Segment Start: Data to examine

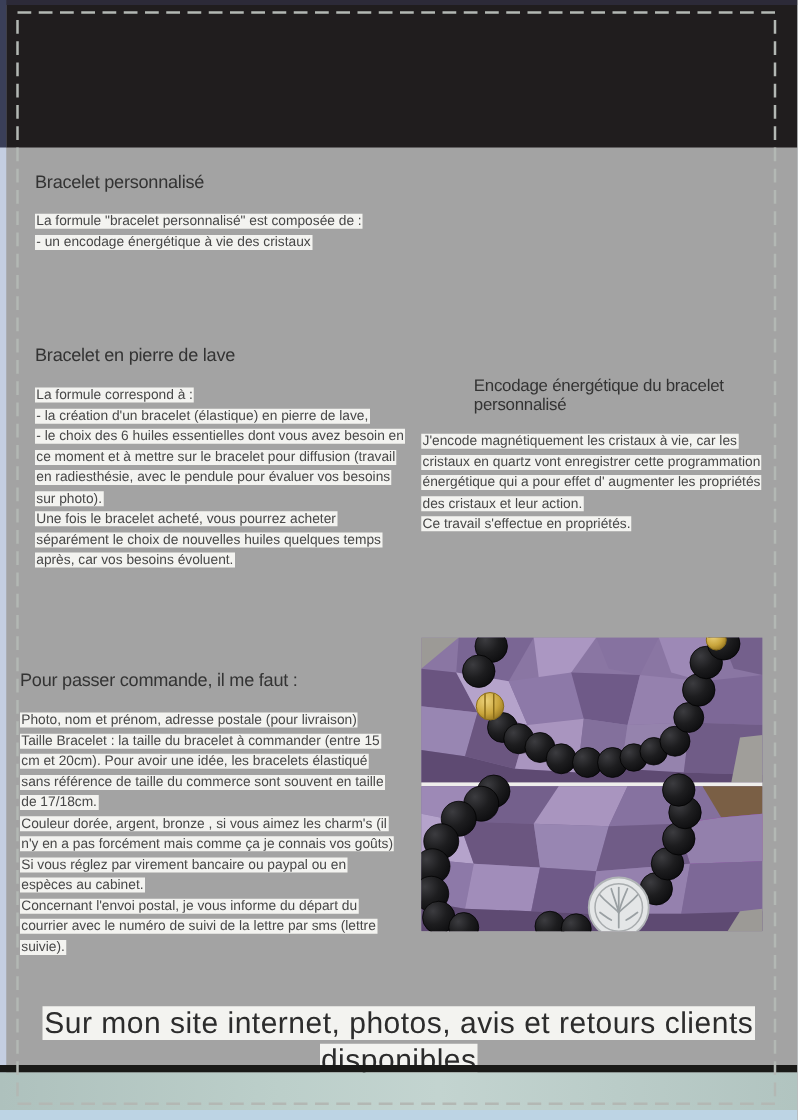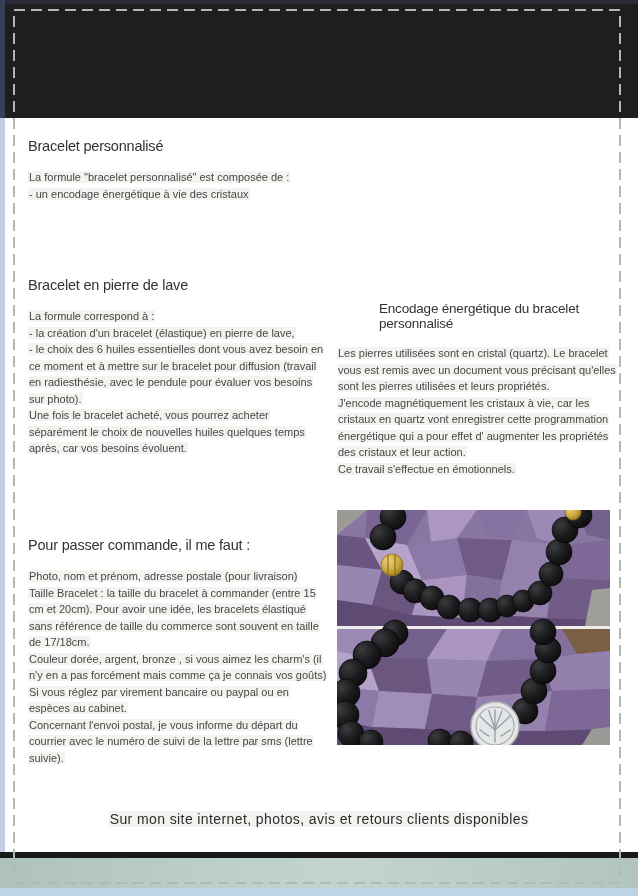--- a/index.html
+++ b/index.html
@@ -6,7 +6,7 @@
   body{font-family:"Liberation Sans",sans-serif;background:#dfe5ec;}
   .page{
     position:relative;width:638px;height:896px;margin:0 auto;
-    background:#ffffff;overflow:hidden;
+    background:#a3a3a3;overflow:hidden;
   }
   
   .left-strip{position:absolute;left:0;top:0;width:5px;height:896px;background:#c4cee1;}

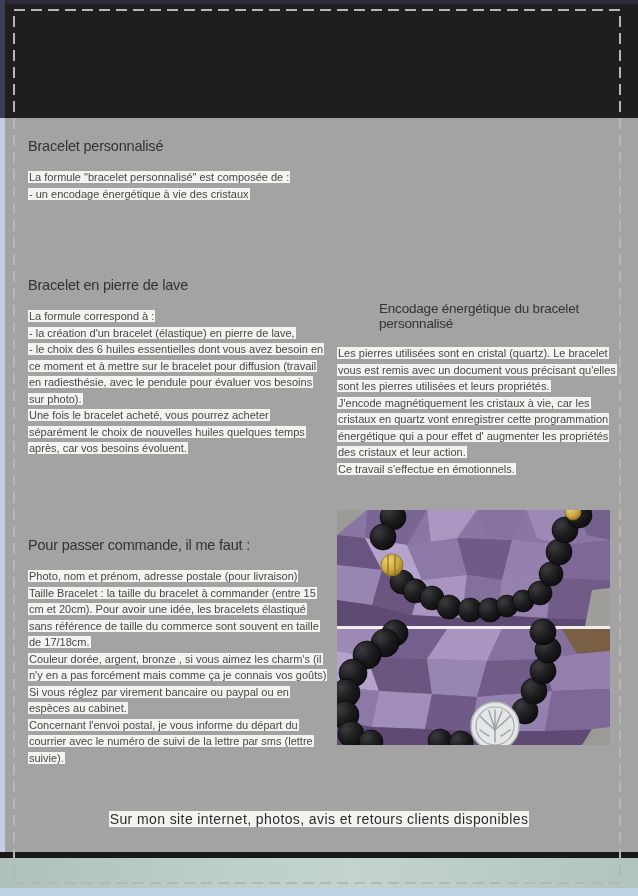--- a/index.html
+++ b/index.html
@@ -69,7 +69,6 @@
 
   <section class="sec sec-3">
     <h2>Encodage énergétique du bracelet personnalisé</h2>
-    <p><span class="hl">Les pierres utilisées sont en cristal (quartz). Le bracelet vous est remis avec un document vous précisant qu'elles sont les pierres utilisées et leurs propriétés.</span></p>
     <p><span class="hl">J'encode magnétiquement les cristaux à vie, car les cristaux en quartz vont enregistrer cette programmation énergétique qui a pour effet d' augmenter les propriétés des cristaux et leur action.</span></p>
     <p><span class="hl">Ce travail s'effectue en émotionnels.</span></p>
   </section>

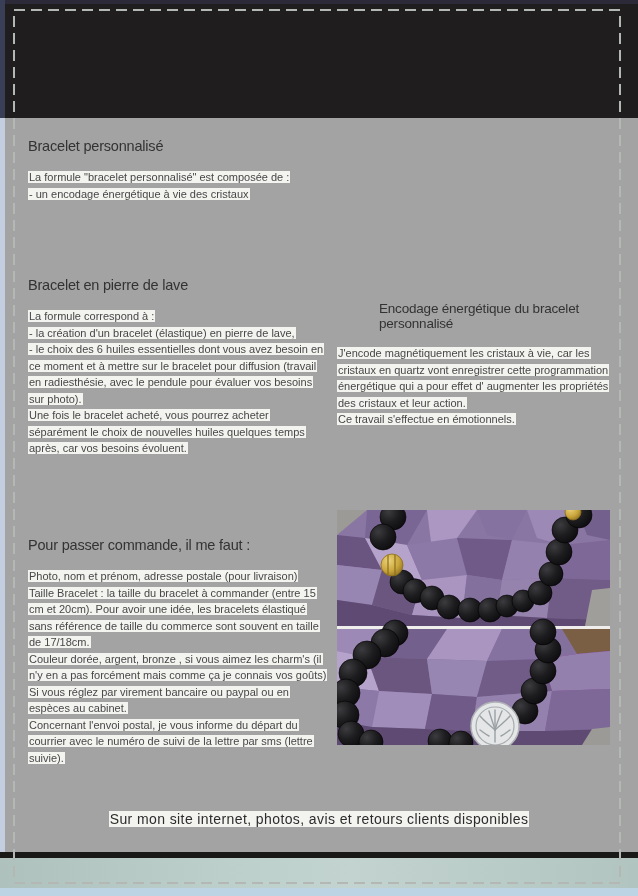--- a/index.html
+++ b/index.html
@@ -70,7 +70,7 @@
   <section class="sec sec-3">
     <h2>Encodage énergétique du bracelet personnalisé</h2>
     <p><span class="hl">J'encode magnétiquement les cristaux à vie, car les cristaux en quartz vont enregistrer cette programmation énergétique qui a pour effet d' augmenter les propriétés des cristaux et leur action.</span></p>
-    <p><span class="hl">Ce travail s'effectue en émotionnels.</span></p>
+    <p><span class="hl">Ce travail s'effectue en propriétés.</span></p>
   </section>
 
   <section class="sec sec-4">

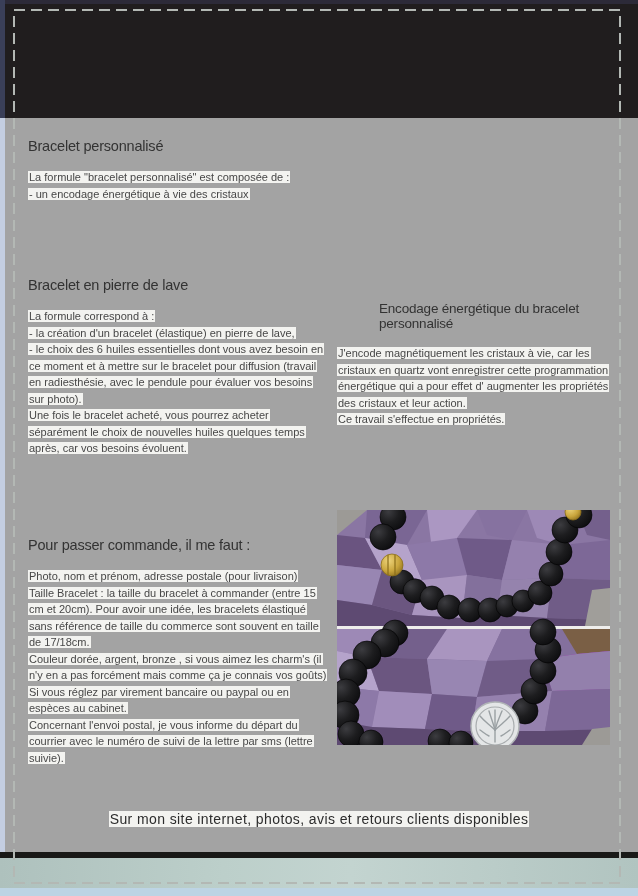--- a/index.html
+++ b/index.html
@@ -30,7 +30,7 @@
   .sec-2{top:277px;left:28px;width:299px;}
   .sec-3{top:301px;left:337px;width:286px;}
   .sec-3 h2{font-size:13.5px;margin-bottom:14px;margin-left:42px;}
-  .sec-4{top:537px;left:28px;width:302px;}
+  .sec-4{top:537px;left:16px;width:302px;}
   
   .photo{position:absolute;left:337px;top:510px;width:273px;height:235px;margin:0;}
   

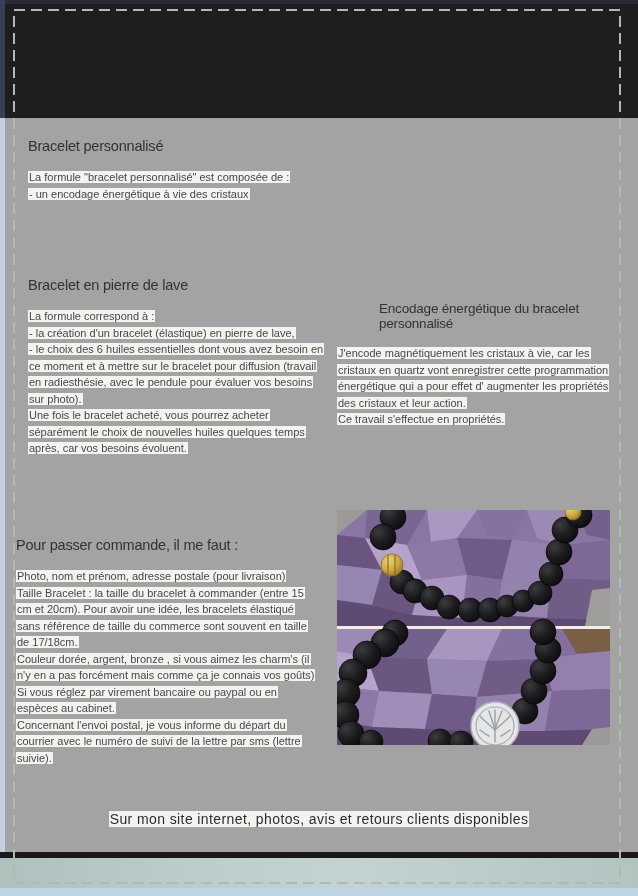--- a/index.html
+++ b/index.html
@@ -36,7 +36,7 @@
   
   .footer-line{
     position:absolute;top:804px;left:0;width:638px;text-align:center;
-    font-size:14px;letter-spacing:0.4px;color:#2c2c2c;line-height:30px;
+    font-size:24px;letter-spacing:0.4px;color:#2c2c2c;line-height:30px;
   }
   
   .black-bar{position:absolute;left:0;top:852px;width:638px;height:6px;background:#191917;}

Segment End: Data to examine

> What you are asked to do
Copy all of the entries verbatim, leaving out any pictures they contain.

> Task answer
--- a/index.html
+++ b/index.html
@@ -6,7 +6,7 @@
   body{font-family:"Liberation Sans",sans-serif;background:#dfe5ec;}
   .page{
     position:relative;width:638px;height:896px;margin:0 auto;
-    background:#ffffff;overflow:hidden;
+    background:#a3a3a3;overflow:hidden;
   }
   
   .left-strip{position:absolute;left:0;top:0;width:5px;height:896px;background:#c4cee1;}

--- a/index.html
+++ b/index.html
@@ -69,7 +69,6 @@
 
   <section class="sec sec-3">
     <h2>Encodage énergétique du bracelet personnalisé</h2>
-    <p><span class="hl">Les pierres utilisées sont en cristal (quartz). Le bracelet vous est remis avec un document vous précisant qu'elles sont les pierres utilisées et leurs propriétés.</span></p>
     <p><span class="hl">J'encode magnétiquement les cristaux à vie, car les cristaux en quartz vont enregistrer cette programmation énergétique qui a pour effet d' augmenter les propriétés des cristaux et leur action.</span></p>
     <p><span class="hl">Ce travail s'effectue en émotionnels.</span></p>
   </section>

--- a/index.html
+++ b/index.html
@@ -70,7 +70,7 @@
   <section class="sec sec-3">
     <h2>Encodage énergétique du bracelet personnalisé</h2>
     <p><span class="hl">J'encode magnétiquement les cristaux à vie, car les cristaux en quartz vont enregistrer cette programmation énergétique qui a pour effet d' augmenter les propriétés des cristaux et leur action.</span></p>
-    <p><span class="hl">Ce travail s'effectue en émotionnels.</span></p>
+    <p><span class="hl">Ce travail s'effectue en propriétés.</span></p>
   </section>
 
   <section class="sec sec-4">

--- a/index.html
+++ b/index.html
@@ -30,7 +30,7 @@
   .sec-2{top:277px;left:28px;width:299px;}
   .sec-3{top:301px;left:337px;width:286px;}
   .sec-3 h2{font-size:13.5px;margin-bottom:14px;margin-left:42px;}
-  .sec-4{top:537px;left:28px;width:302px;}
+  .sec-4{top:537px;left:16px;width:302px;}
   
   .photo{position:absolute;left:337px;top:510px;width:273px;height:235px;margin:0;}
   

--- a/index.html
+++ b/index.html
@@ -36,7 +36,7 @@
   
   .footer-line{
     position:absolute;top:804px;left:0;width:638px;text-align:center;
-    font-size:14px;letter-spacing:0.4px;color:#2c2c2c;line-height:30px;
+    font-size:24px;letter-spacing:0.4px;color:#2c2c2c;line-height:30px;
   }
   
   .black-bar{position:absolute;left:0;top:852px;width:638px;height:6px;background:#191917;}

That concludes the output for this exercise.